Quick Parallelization to get Quicker Code

I spend a lot of time letting models of stars evolve, hours and hours per week. Each model might take anywhere from 5 minutes to 30 minutes to finish (depending on the initial mass of the star, the resolution, and a few other factors that would distract from the main point of this post). The way I evolve models is by feeding initial conditions of some premain sequence star into the Dartmouth Stellar Evolution Program (DSEP), hitting enter, and then checking back when its done. Actually, that’s how I used to evolve models.

The problem with what I used to do is that I had to wait for one model to be done before I could start more. DSEP does not make use of any parallelization; as it turns out, parallelizing solutions to the stellar structure equations + nuclear reaction rates + equations of state is a really hard problem, the folks working on MESA have been working on this for years but have yet to see major speed increases. Because of this lack of parallelization when one model is evolving a single thread on my computer is being used but that leaves, on my desktop at least, 23 unused threads.

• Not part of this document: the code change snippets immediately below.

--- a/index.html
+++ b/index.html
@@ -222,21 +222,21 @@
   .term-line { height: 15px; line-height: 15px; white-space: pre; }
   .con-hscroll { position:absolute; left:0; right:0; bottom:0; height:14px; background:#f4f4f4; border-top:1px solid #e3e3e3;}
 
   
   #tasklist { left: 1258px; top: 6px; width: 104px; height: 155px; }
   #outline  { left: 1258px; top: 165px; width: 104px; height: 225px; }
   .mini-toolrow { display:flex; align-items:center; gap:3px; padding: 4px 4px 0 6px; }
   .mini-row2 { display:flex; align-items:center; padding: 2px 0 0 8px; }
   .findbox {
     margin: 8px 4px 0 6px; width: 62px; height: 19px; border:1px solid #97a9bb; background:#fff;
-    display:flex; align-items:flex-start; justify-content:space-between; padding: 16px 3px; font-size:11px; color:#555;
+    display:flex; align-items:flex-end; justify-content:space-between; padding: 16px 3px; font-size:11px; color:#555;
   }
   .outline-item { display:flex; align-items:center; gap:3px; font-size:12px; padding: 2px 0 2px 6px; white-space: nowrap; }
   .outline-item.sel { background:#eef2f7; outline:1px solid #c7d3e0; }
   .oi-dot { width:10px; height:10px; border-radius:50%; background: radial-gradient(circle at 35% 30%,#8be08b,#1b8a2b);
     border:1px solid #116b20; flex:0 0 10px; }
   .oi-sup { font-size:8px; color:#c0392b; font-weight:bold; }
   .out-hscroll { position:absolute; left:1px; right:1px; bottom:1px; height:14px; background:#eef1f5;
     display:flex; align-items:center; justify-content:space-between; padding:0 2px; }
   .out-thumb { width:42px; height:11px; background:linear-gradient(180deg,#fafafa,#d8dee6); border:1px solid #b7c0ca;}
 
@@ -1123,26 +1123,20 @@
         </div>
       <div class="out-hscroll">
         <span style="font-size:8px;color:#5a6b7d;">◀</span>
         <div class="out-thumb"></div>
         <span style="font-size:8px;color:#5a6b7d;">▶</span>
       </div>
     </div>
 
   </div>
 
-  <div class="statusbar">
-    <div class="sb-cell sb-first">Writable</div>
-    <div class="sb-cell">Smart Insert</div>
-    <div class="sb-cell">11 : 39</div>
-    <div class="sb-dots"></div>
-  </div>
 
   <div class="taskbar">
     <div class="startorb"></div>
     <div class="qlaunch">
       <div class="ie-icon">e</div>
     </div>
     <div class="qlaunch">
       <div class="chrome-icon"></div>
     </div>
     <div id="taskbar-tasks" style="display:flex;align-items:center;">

Modern operating systems are really good at multitasking, I could for example open up 24 terminal windows, in each one prepare slightly different inputs and then run DSEP in each of those 24 windows. That would work and make much better use of my computers resources. However, that’s inelegant¹

For all the inelegance of the previous solution it does present the very real benefit of an ~24 times speedup when running some number of models, m, where m >> 24. We might therefore look for some way to achieve the same speedup without all of those separate sessions open.

Notes for those in your life who may not follow when you say your code is inelegant: to those who may not have spent as much time programming, it can be hard to describe when a solution is inelegant. The concept of 24 open windows on one screen all doing different things that you have to keep track of yourself provides a visceral and easy to digest view of inelegance.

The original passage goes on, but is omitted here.